Code change snippets:
[Start of Attachment]

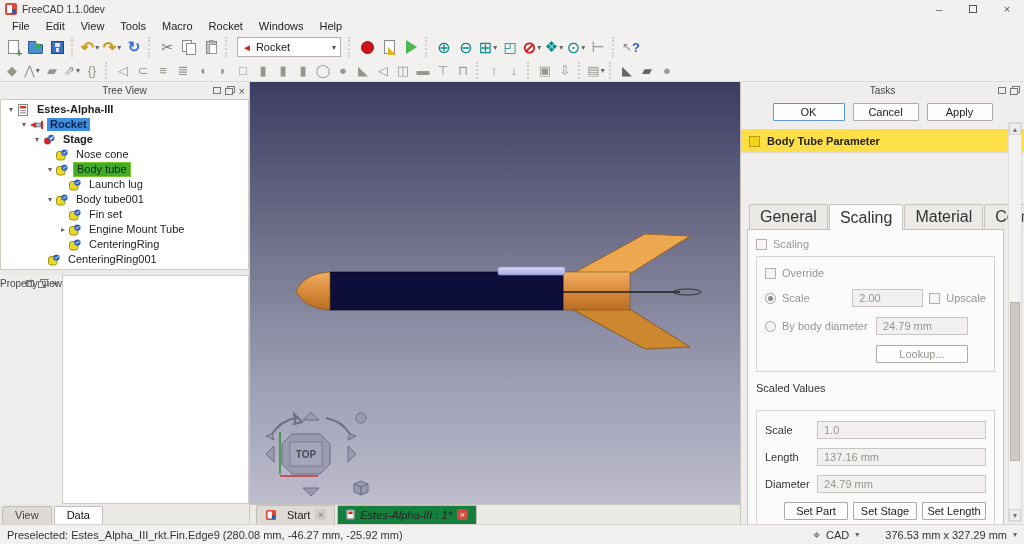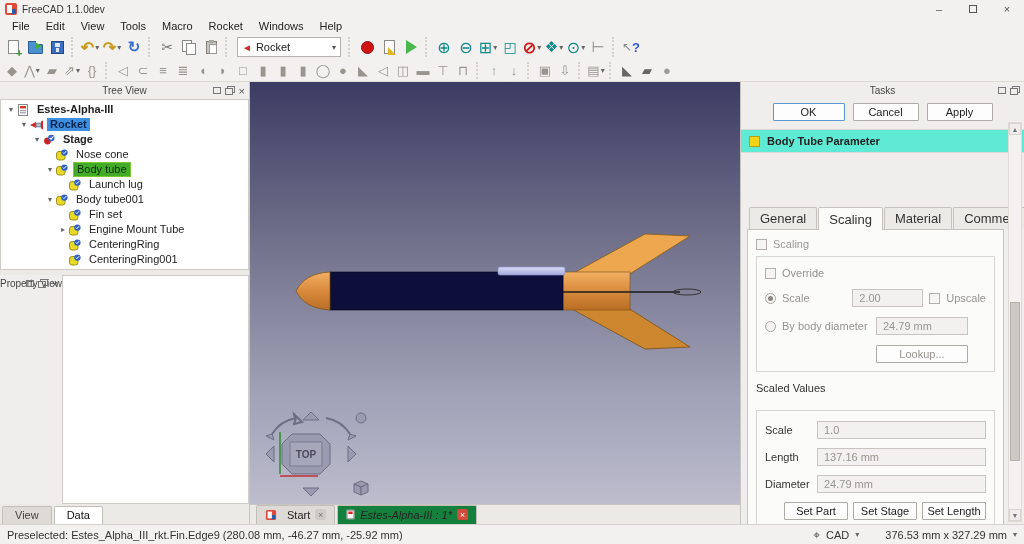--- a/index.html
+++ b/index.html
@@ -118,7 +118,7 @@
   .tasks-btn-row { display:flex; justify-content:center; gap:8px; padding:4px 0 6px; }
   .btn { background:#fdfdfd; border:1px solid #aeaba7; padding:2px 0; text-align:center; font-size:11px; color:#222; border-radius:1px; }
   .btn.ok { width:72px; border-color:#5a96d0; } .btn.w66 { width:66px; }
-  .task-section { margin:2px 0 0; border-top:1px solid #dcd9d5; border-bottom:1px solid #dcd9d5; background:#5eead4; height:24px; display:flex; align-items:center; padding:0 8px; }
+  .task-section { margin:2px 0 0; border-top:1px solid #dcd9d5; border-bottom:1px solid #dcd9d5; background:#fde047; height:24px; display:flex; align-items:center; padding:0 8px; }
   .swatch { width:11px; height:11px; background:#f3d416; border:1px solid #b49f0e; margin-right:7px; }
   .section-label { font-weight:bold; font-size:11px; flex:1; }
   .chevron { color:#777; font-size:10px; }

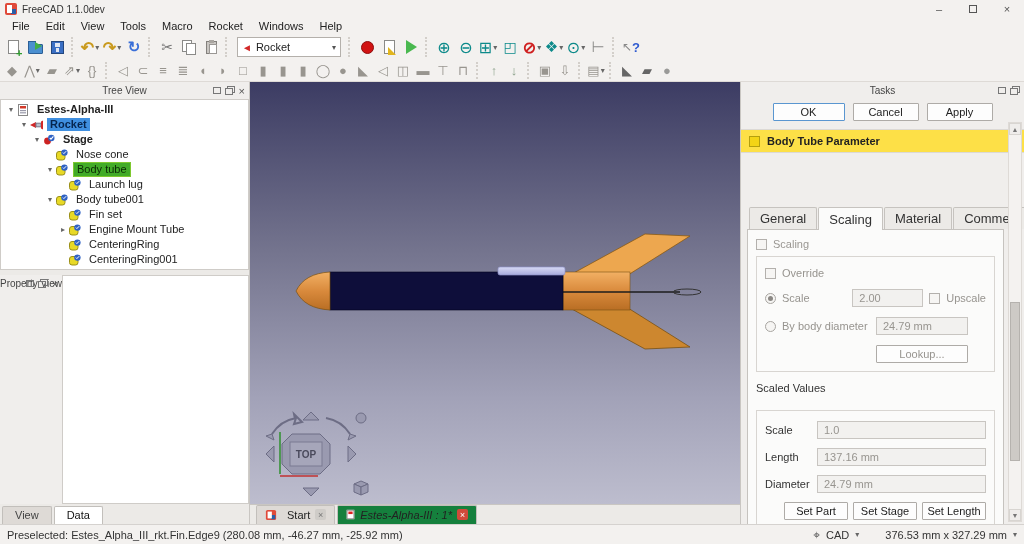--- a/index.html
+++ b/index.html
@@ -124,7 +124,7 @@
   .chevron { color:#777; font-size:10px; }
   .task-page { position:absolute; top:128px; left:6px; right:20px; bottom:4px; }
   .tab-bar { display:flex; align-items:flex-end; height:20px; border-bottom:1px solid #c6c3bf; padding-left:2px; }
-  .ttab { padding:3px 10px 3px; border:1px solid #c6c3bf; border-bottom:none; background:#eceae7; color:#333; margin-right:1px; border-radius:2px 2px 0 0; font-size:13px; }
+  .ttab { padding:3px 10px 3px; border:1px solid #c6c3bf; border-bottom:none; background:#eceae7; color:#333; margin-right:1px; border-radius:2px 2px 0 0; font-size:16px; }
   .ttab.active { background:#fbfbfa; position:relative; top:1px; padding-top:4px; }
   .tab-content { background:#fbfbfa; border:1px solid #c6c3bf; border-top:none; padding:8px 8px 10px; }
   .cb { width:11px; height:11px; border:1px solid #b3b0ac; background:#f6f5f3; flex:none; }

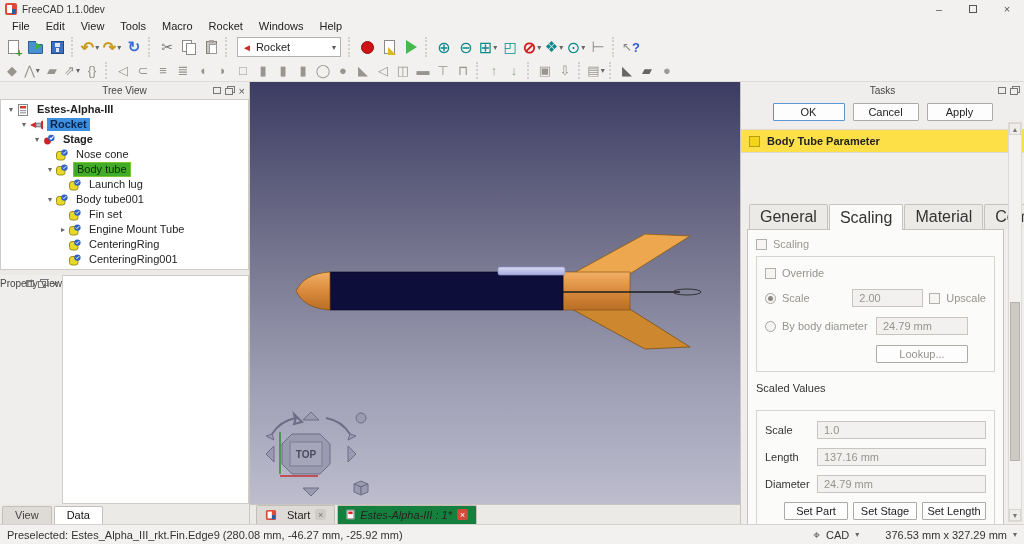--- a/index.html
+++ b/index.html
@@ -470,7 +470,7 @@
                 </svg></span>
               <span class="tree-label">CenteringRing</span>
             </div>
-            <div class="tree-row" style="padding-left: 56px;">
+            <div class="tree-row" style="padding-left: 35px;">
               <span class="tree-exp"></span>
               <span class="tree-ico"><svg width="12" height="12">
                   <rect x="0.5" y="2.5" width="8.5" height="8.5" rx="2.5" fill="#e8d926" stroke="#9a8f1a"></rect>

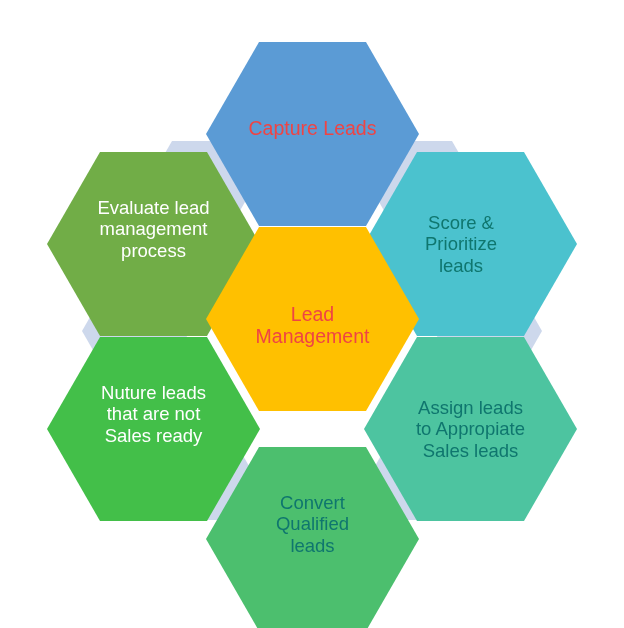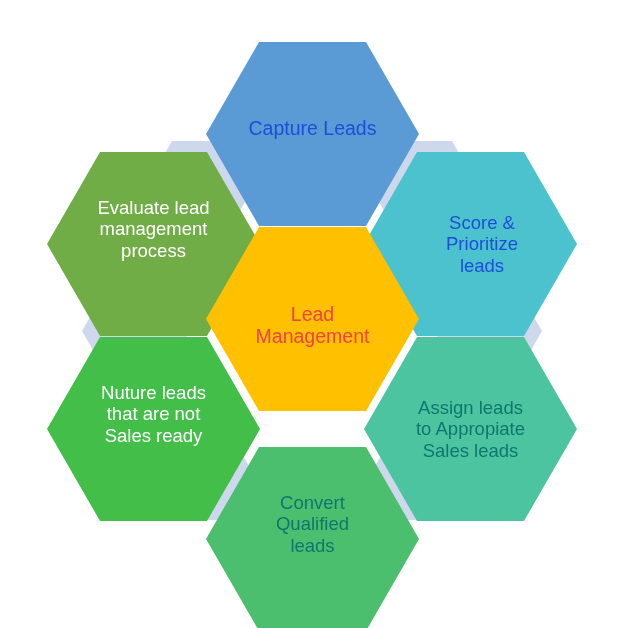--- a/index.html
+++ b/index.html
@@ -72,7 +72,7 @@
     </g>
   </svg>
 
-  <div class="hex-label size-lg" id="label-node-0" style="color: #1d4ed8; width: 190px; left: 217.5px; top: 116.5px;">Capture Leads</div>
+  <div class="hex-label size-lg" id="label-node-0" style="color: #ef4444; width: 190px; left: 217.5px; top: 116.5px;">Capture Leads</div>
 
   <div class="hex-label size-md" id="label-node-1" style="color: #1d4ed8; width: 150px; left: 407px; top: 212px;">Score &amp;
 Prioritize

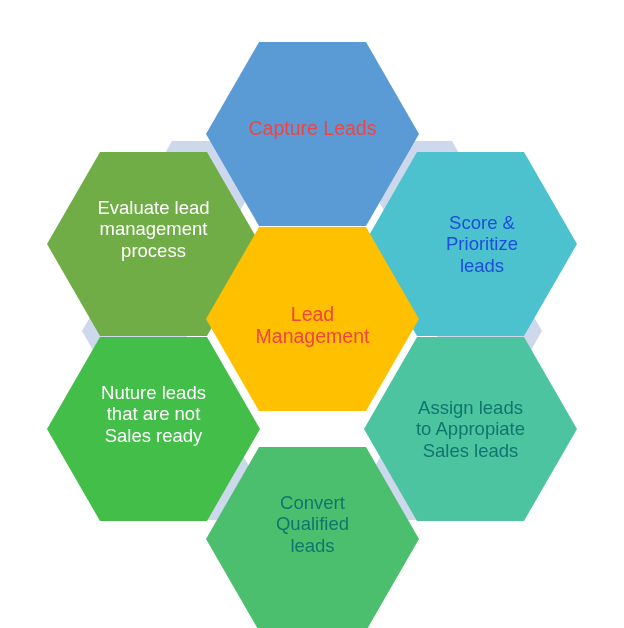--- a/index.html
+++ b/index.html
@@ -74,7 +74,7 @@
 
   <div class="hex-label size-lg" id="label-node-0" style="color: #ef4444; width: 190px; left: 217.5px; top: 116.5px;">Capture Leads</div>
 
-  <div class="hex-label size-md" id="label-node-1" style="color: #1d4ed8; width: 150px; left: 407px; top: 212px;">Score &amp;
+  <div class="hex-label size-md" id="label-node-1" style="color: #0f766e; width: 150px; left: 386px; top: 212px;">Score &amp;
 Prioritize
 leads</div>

[End of Attachment]
[Start of Attachment]

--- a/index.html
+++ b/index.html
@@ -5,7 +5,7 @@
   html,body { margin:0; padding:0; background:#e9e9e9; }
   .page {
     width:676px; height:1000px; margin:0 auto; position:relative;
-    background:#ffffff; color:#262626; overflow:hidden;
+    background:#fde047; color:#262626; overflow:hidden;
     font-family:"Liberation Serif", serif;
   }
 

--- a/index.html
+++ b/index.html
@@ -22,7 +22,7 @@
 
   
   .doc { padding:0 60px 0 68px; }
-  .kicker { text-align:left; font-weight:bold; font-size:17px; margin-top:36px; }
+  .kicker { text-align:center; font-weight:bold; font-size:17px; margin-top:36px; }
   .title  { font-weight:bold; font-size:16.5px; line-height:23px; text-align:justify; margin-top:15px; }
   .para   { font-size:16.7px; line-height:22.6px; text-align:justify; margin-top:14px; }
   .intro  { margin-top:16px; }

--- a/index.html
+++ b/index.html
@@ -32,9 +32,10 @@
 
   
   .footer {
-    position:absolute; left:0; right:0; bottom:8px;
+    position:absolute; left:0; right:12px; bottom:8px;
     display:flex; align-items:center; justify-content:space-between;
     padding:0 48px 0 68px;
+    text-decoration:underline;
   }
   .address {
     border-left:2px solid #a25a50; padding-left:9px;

[End of Attachment]
[Start of Attachment]

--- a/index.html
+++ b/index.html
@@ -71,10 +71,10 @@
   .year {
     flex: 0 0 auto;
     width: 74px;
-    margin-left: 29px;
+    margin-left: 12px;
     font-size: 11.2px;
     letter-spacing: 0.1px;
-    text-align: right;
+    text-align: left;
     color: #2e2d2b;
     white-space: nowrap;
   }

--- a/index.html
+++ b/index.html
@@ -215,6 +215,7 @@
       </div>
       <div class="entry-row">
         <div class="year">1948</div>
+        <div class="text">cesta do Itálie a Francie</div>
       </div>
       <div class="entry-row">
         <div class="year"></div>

[End of Attachment]

What the exercise asks ::
Copy the lines above exactly, starting with the line that contains "width:11px; height:11px; background:#f3d416;" and ending with the line that contains "display:flex; align-items:flex-end; height:20px;", and leave out any pictures.

Output of the exercise ::
   .swatch { width:11px; height:11px; background:#f3d416; border:1px solid #b49f0e; margin-right:7px; }
   .section-label { font-weight:bold; font-size:11px; flex:1; }
   .chevron { color:#777; font-size:10px; }

--- a/index.html
+++ b/index.html
@@ -124,7 +124,7 @@
   .chevron { color:#777; font-size:10px; }
   .task-page { position:absolute; top:128px; left:6px; right:20px; bottom:4px; }
   .tab-bar { display:flex; align-items:flex-end; height:20px; border-bottom:1px solid #c6c3bf; padding-left:2px; }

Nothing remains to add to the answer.